### Working data
╭──

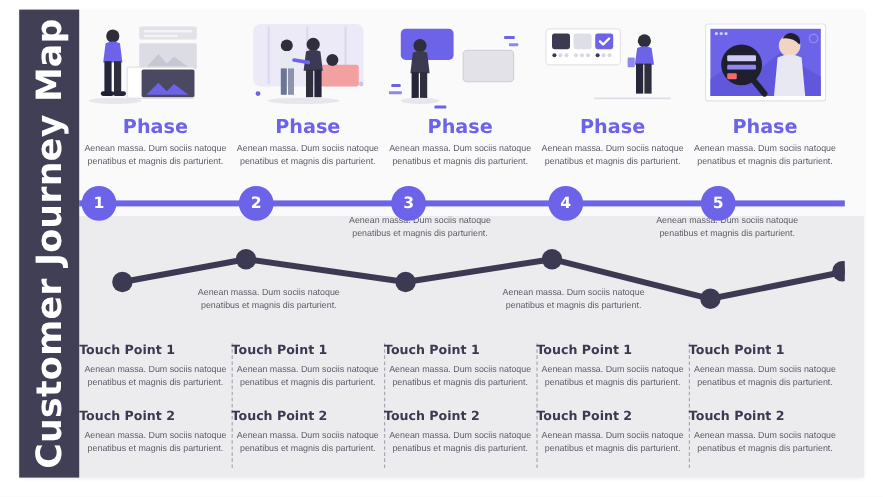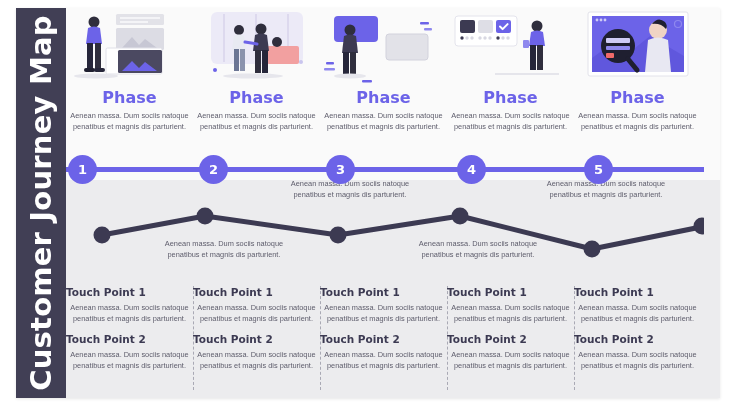--- a/index.html
+++ b/index.html
@@ -38,7 +38,7 @@
 
   
   .phases{position:absolute;left:66px;top:0;width:638px;height:160px;}
-  .phase-col{position:absolute;top:0;width:127px;height:160px;padding-left:8px;}
+  .phase-col{position:absolute;top:8px;width:127px;height:160px;padding-left:8px;}
   .illus{position:absolute;left:0;top:4px;width:127px;height:84px;}
   .phase-title{
     position:absolute;left:0;top:88px;width:127px;text-align:center;

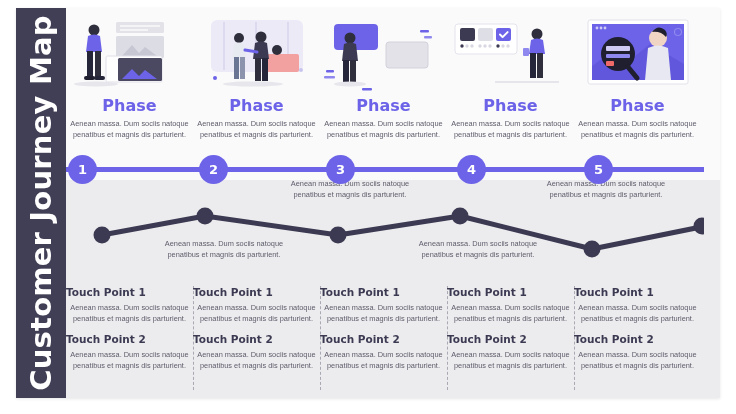--- a/index.html
+++ b/index.html
@@ -86,7 +86,7 @@
     width:119px;margin:4px auto 0;text-align:center;
     color:#5d5c6b;font-size:7.4px;line-height:11px;
   }
-  .tp-block2{margin-top:9px;}
+  .tp-block2{margin-top:17px;}
 </style>
 </head>
 <body>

╰──

### Brief
Retype only the lines running from the line with "width:119px;margin:4px auto 0;text-align:center;" to the end of the listing, including both of those lines.

### Reply
     width:119px;margin:4px auto 0;text-align:center;
     color:#5d5c6b;font-size:7.4px;line-height:11px;
   }
-  .tp-block2{margin-top:9px;}
+  .tp-block2{margin-top:17px;}
 </style>
 </head>
 <body>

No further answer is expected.